What my perfect clients have in common | Shaun Hogg

Digital Strategist

What my perfect clients have in common

Clients and customers, we all need them. They’re the thing that allows business and commerce to exist. Without them, the world may well actually stop spinning. I was having a conversation with one of my best friends, mentors and sounding boards recently (Rachel, you know who you are) and she asked me, “what does your perfect client look like?”. Straight away, I started thinking of who spends the most, who pays on time, etc — all the standard stuff you would automatically start bleating out when thinking about ‘dream clients’.

But dream clients goes so much further than money. That’s not to say I would work with someone who’s really bad at paying bills — but who would, right?

Here are four things I look for in the perfect client:

Someone who works with you

Marketing and the optimisation process is just that, a process. It’s not “because I say it, it will be”. It never fails to amaze me when a client gets p**sed off with me feeding back the results of an experiment that perhaps hasn’t yielded the results we wanted it to.

Sure, I’m never happy when things don’t work out, but wouldn’t you rather me be honest with you so we can agree on how to move forward?

I’m straight talking, honest and upfront. If something has tanked, I’ll say it’s tanked and suggest the best way forward. If you never want to hear bad news, we’re probably not a great fit.
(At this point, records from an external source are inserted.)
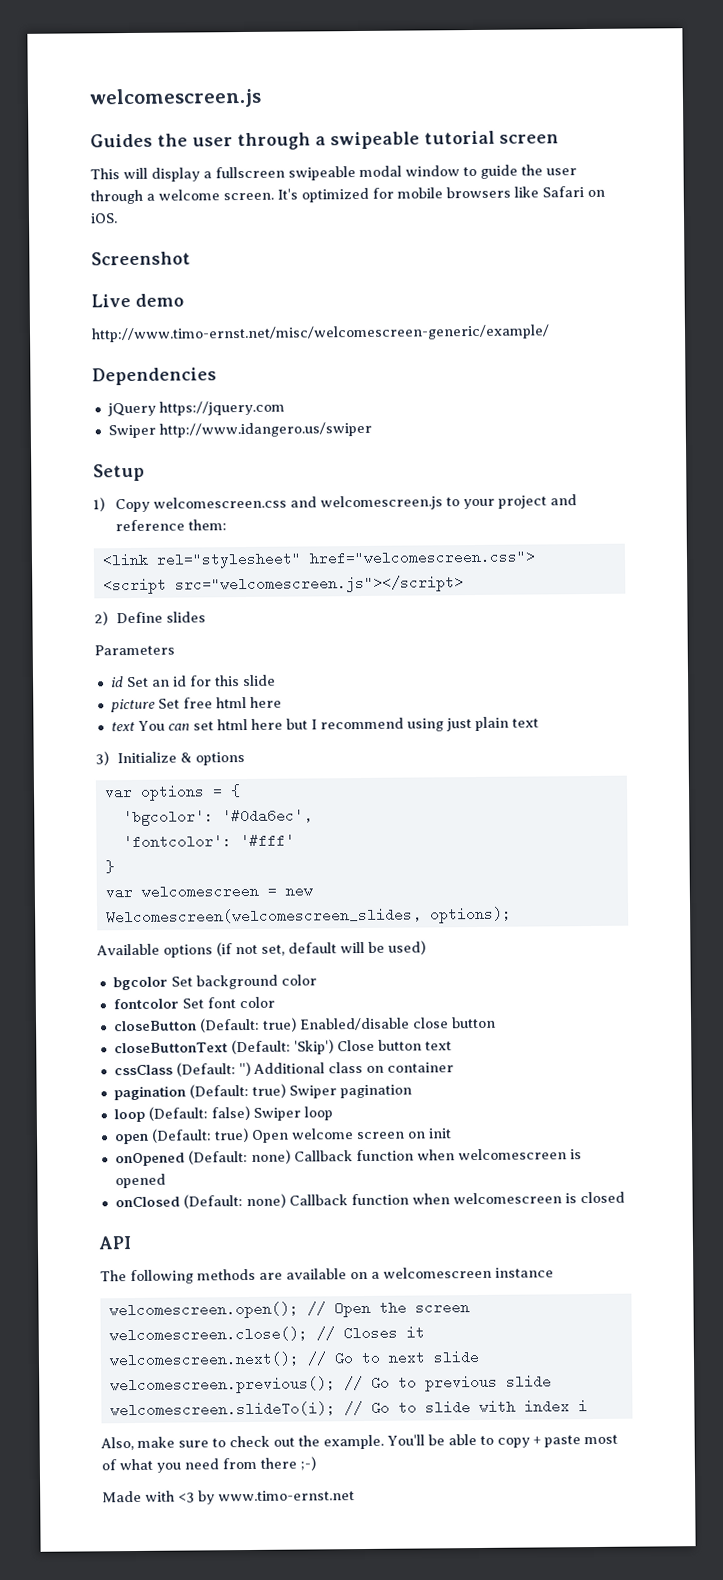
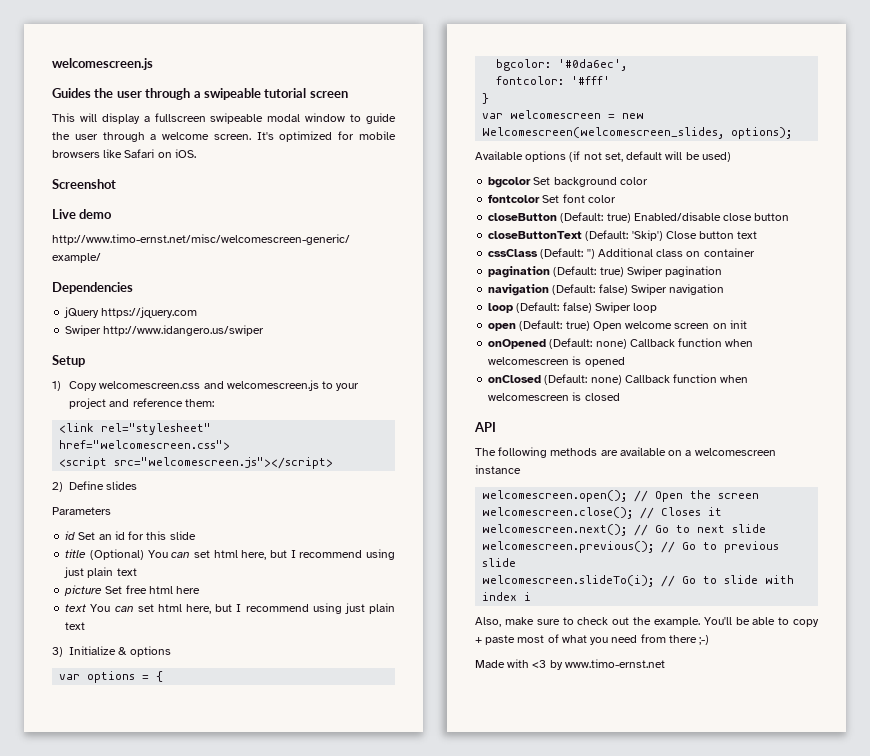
(276, 680) none -> [65,549,396,560] [64,567,137,578] // title (Optional) You can set html here, but I recommend using just plain text
[250,718,283,730] here -> [186,604,212,614] here,
[122,809,214,827] 'bgcolor': -> [496,59,552,71] bgcolor:
[122,834,232,850] 'fontcolor': -> [496,76,565,85] fontcolor:
(412, 1091) none -> [488,284,725,296] // navigation (Default: false) Swiper navigation

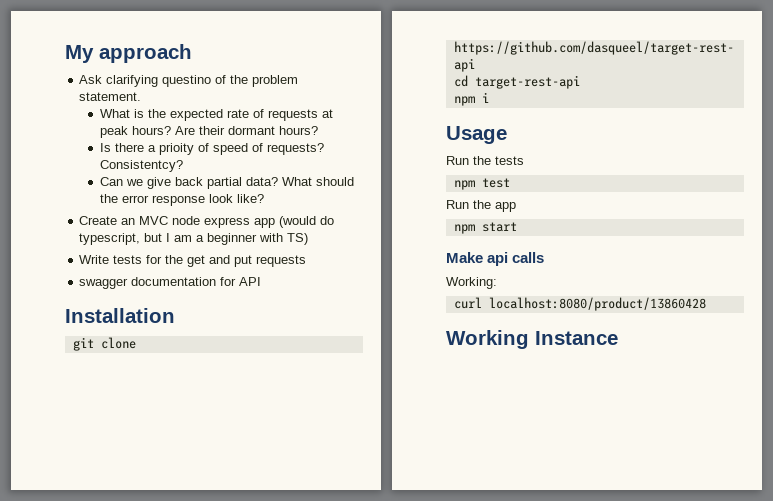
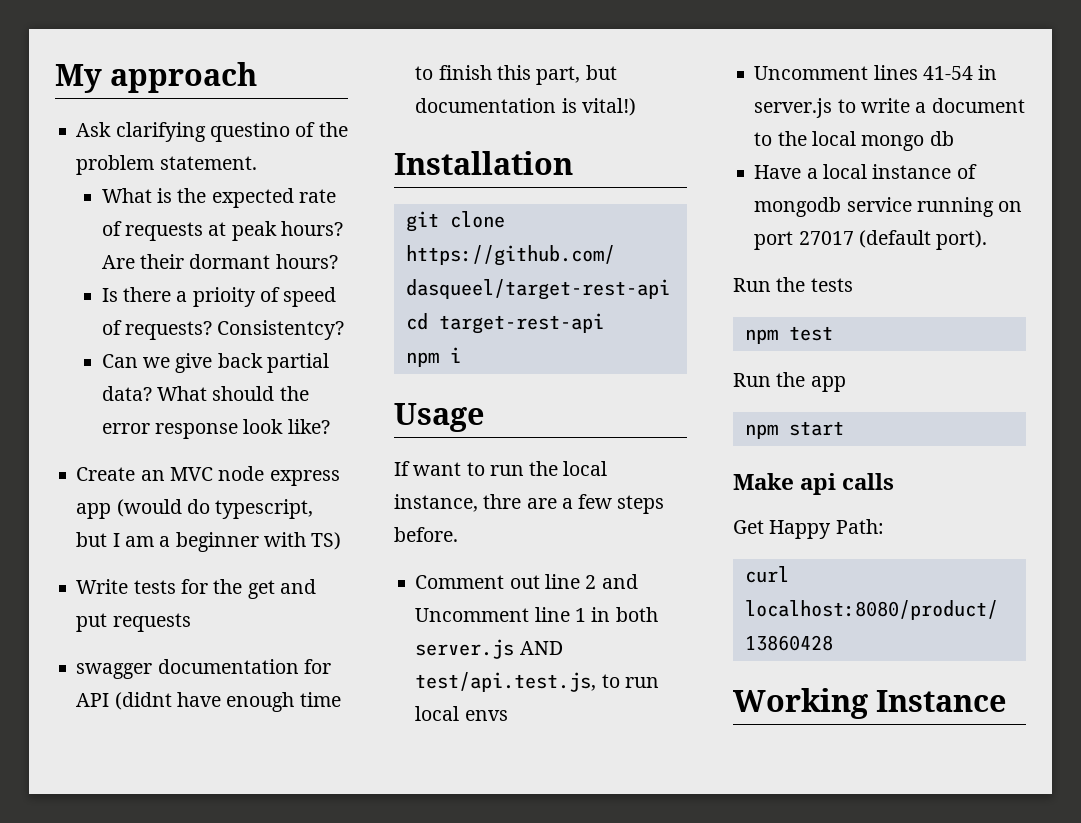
(262, 281) none -> [114,692,341,712] [415,65,617,85] [415,98,636,116] (didnt have enough time to finish this part, but documentation is vital!)
(507, 135) none -> [394,461,608,476] [394,494,665,514] [394,527,458,542] [415,574,638,589] [415,607,658,622] [415,639,563,659] [415,672,659,692] [415,706,508,721] [754,65,998,80] [754,98,1025,118] [754,131,954,151] [754,164,977,179] [754,197,1023,217] [754,230,988,250] // If want to run the local instance, thre are a few steps before. // Comment out line 2 and Uncomment line 1 in both server.js AND test/api.test.js, to run local envs // Uncomment lines 41-54 in server.js to write a document to the local mongo db // Have a local instance of mongodb service running on port 27017 (default port).
[446,277,497,289] Working: -> [733,519,884,539] Get Happy Path:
If you’re happy to work with me (through good times and the bad), then let’s talk.

Data first, then opinion

The process of developing and optimising a website should be just as data-driven and as logical as the code that sits underneath the surface. All too often, business managers and leaders will have opinions and sometimes want to make changes a website. This could be editing the items in the navigation, how the header sections look, swapping out call-to-action buttons — anything at all really. Normally the answer (from many web agencies) will be, “Okay! No problem, we’ll let you know when it’s done.”

My reply would go something like this… “Okay, but what we need to do is look at what you’re looking to achieve by making the change. We can then test this outcome before the change, and after the change and see if it’s had the desired result”.

Just because you’ve asked for something and ‘you think’ it might work better, doesn’t mean that it will, does or should be implemented permanently.

Test, test and then test some more. Making changes based on opinion is reckless when data is so easy to come by.

My dream client understands and buys into this process.

We’re not in a sprint race here

I’ve already touched on the fact that optimisation is a process. Results don’t happen overnight. Depending on what you’re looking to achieve (how much traffic you have to your website, conversions, bounce rate, etc.), we need to be clear from the off that it will take time.

Setting up experiments and reviewing the data is just the first part of a bigger picture. We need to make sure that the results are statistically valid and likely to succeed long term. We might want to repeat the same experiment on a different part of your website to truly validate that those changes are resonating with your audience. It’s certainly not as simple as putting a test live on the 1st of the month and deciding which way to go on the 31st.

Badly executed and winning variations declared on poorly justified data is pointless and potentially damaging. I always set out a realistic timescale when launching a new experiment and need to work with people that understand the timescales I’m quoting are for their own good. It’s not something that can be rushed.

We’re dealing with more than the amount of man-hours that can be thrown at a project here. We’re dealing with people — regular, human people. Game to get on board? I’d love to work with you. Want to implement stuff too quickly? We probably won’t get on.

Not all changes are massive

Sometimes, it’s the small things in life that make the biggest difference. The same is true in the world of website optimisation. Not every experiment involves re-developing landing pages or swapping out your homepage for something totally different and seeing which works best.

Sometimes, we need to look at the finer details: headlines, button text, supporting copy, etc. My dream clients understand this and recognise that a simple test isn’t me simply looking for an easy buck. It’s me trying to save you money by avoiding more drastic recommendations.

There you have it! The common things that, if we can get right working with each other,  will help us achieve success. If not, things (including our working relationship) might not be as rosey as we’d both like.

Hopefully, this hasn’t left you thinking I’m a pretentious arse. I just like to be honest and open with the people I work with, so figured we might as well start now!